En la isla de Creta existe un maravilloso ejemplo de este proceso. En esta isla se descubrieron los restos de una serie de corredores y habitaciones que daban la impresión de formar un laberinto. Durante siglos se aceptó la idea de que este era un laberinto real que había sido construido para mantener alejado al minotauro que asolaba la región. Todo esto contaba una historia muy bella y no parecía tener otra explicación, así que esta fue la historia contada por muchos años. Sin embargo, descubrimientos recientes han demostrado que en realidad lo que parecía un laberinto eran una serie de construcciones que se realizaron de manera tan desordenada (probablemente una casa se fragmentó para dar lugar a nuevos miembros) que a través de cientos de años terminó generando un verdadero laberinto. Por supuesto, para los habitantes de ese lugar, esa era la forma normal de hacer las cosas y sabían perfectamente su camino a través del laberinto.


En nuestras organizaciones todos llegamos a conocer y manejar los laberintos que debemos atravesar para lograr alguna cosa: ¿la compra de un material o equipo?; ¿el aumento para un buen empleado?, etc.


Y al igual que en la isla de Creta, todos aceptamos los laberintos como parte de la vida y en lugar de cuestionarlos les creamos historias interesantes.

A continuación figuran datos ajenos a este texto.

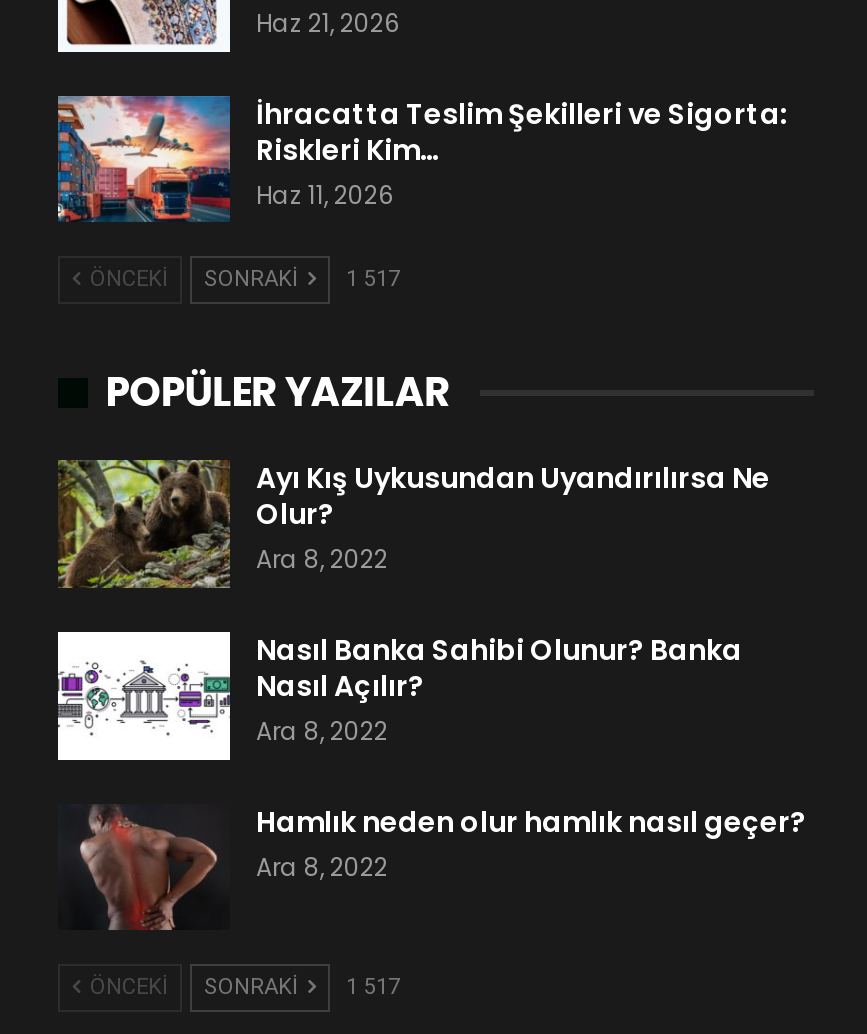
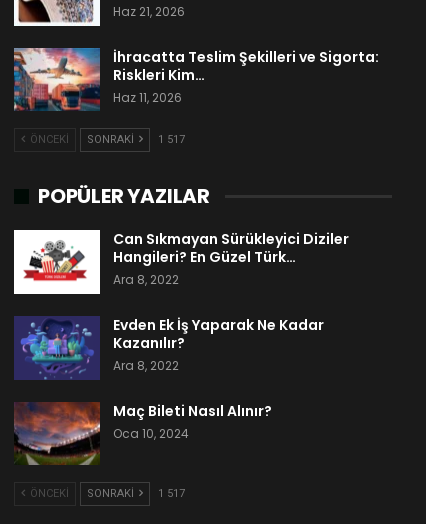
- [image]
- Ayı Kış Uykusundan Uyandırılırsa Ne
- Olur?
+ [image]
+ Can Sıkmayan Sürükleyici Diziler
+ Hangileri? En Güzel Türk…

- [image]
- Nasıl Banka Sahibi Olunur? Banka
- Nasıl Açılır?
+ [image]
+ Evden Ek İş Yaparak Ne Kadar
+ Kazanılır?

- [image]
- Hamlık neden olur hamlık nasıl geçer?
- Ara 8, 2022
+ [image]
+ Maç Bileti Nasıl Alınır?
+ Oca 10, 2024
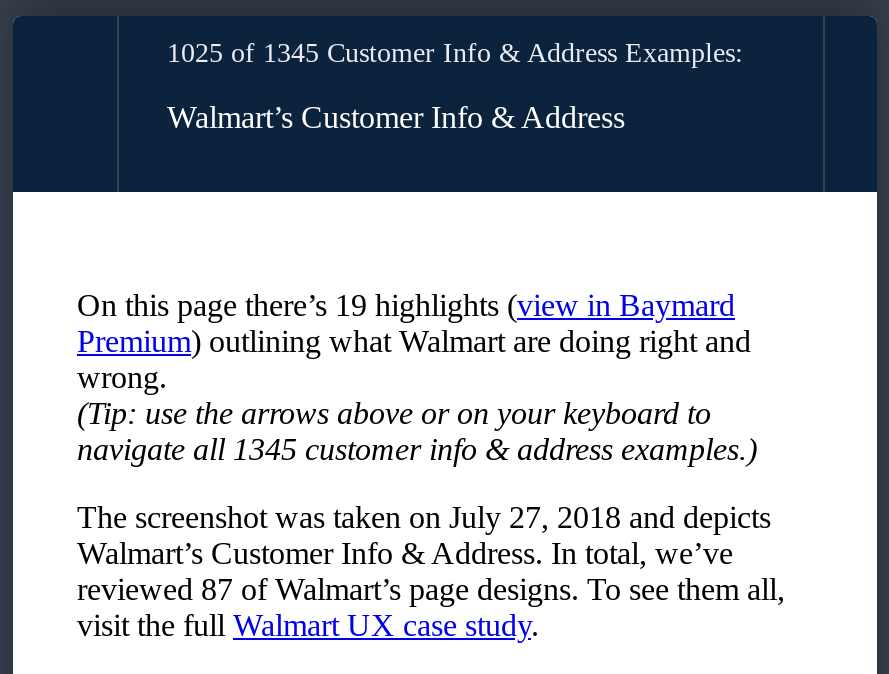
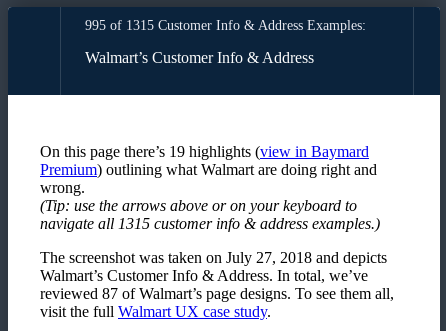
- 1025 of 1345 Customer Info & Address Examples:
+ 995 of 1315 Customer Info & Address Examples:

- navigate all 1345 customer info & address examples.)
+ navigate all 1315 customer info & address examples.)
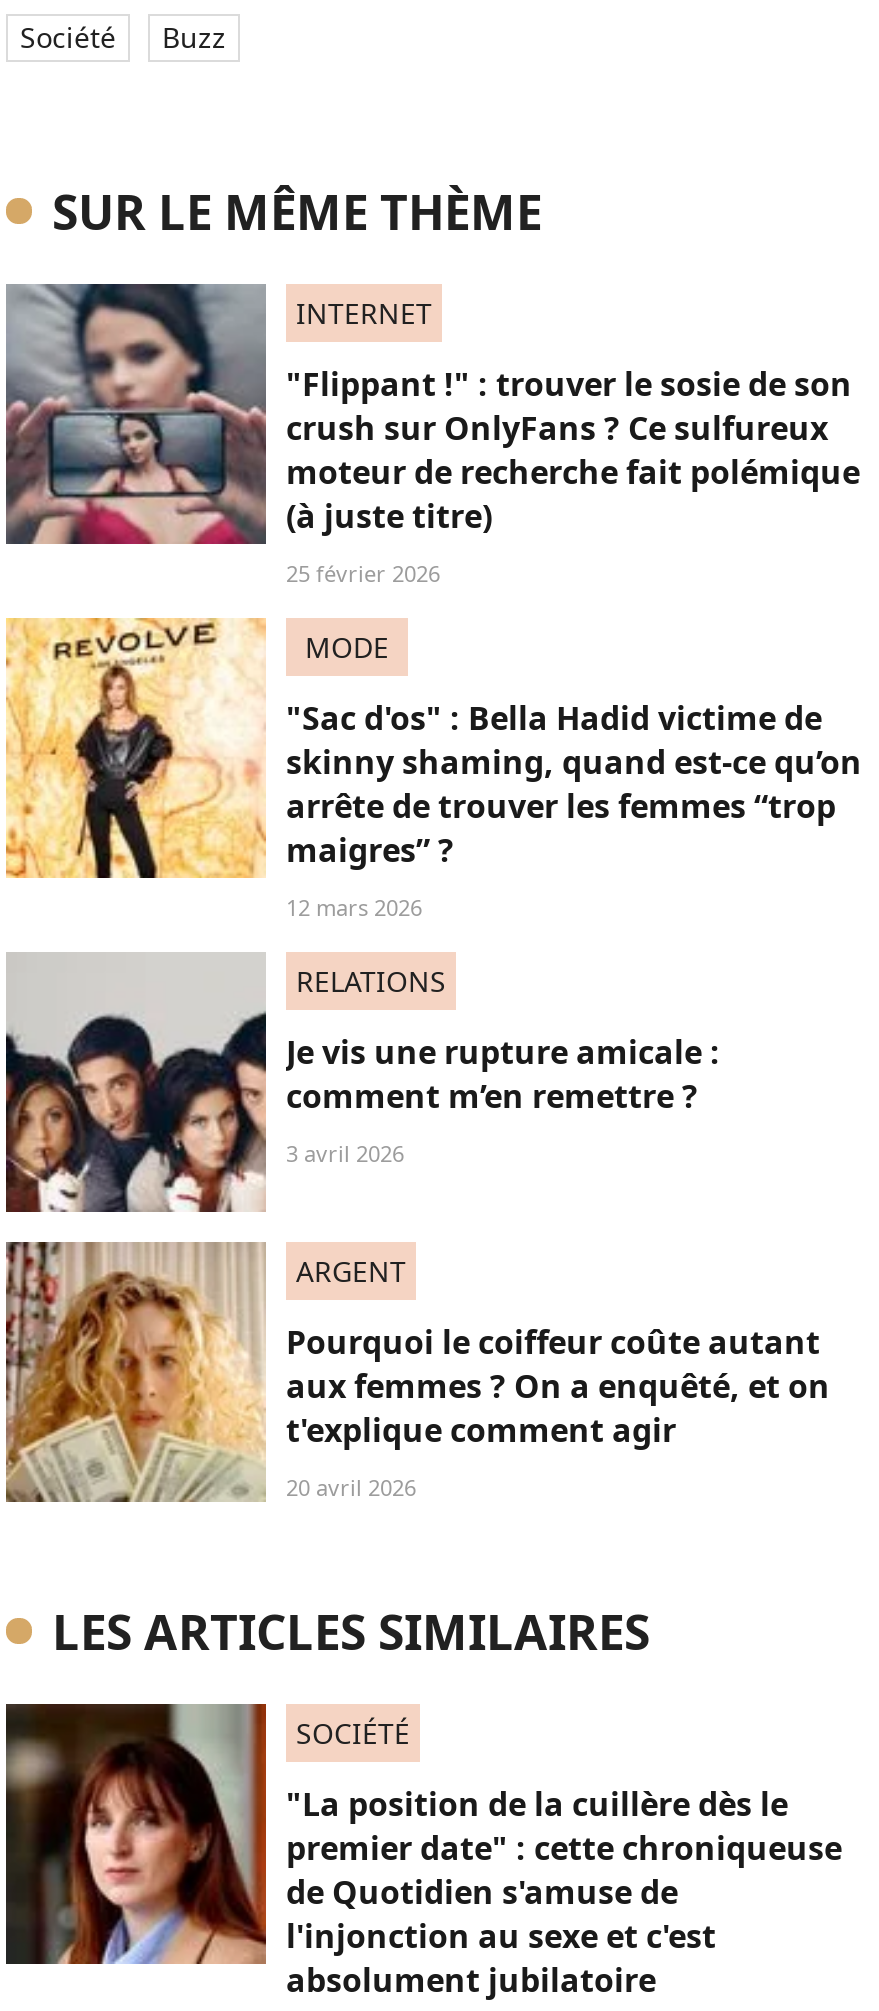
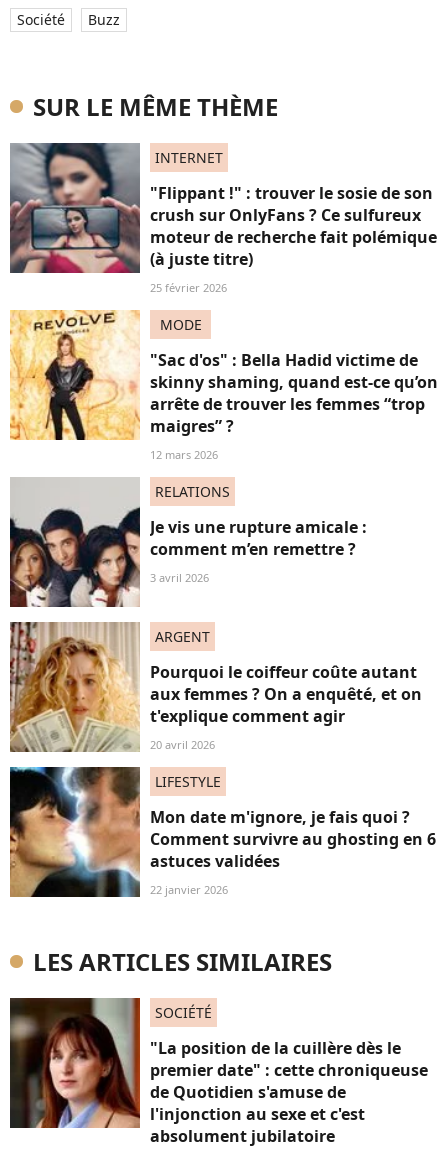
+ [image]
+ LIFESTYLE
+ Mon date m'ignore, je fais quoi ?
+ Comment survivre au ghosting en 6
+ astuces validées
+ 22 janvier 2026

El tema de hoy es que muchos de nuestros laberintos fueron creados y son mantenidos por la falta de disciplina. Si, algunos problemas son inevitables y ciertamente son parte de nuestra realidad. Pero la inmensa mayoría la creamos y perpetuamos nosotros mismos por nuestra falta de disciplina.


Por supuesto, ser disciplinados plantea un conflicto: ¿resuelvo el hoy o preparo el futuro?. ¡Si no resuelvo las broncas de hoy no tendremos ningún futuro! No existe una respuesta genérica que aplique a todos los casos posibles. Lo que si existe, es una maravillosa herramienta para plantear, analizar y resolver cada conflicto que se nos presente: La NUBE ¿no la conoces? … ¡espero que seas muy inteligente, lo vas a necesitar! ... yo prefiero ser disciplinado.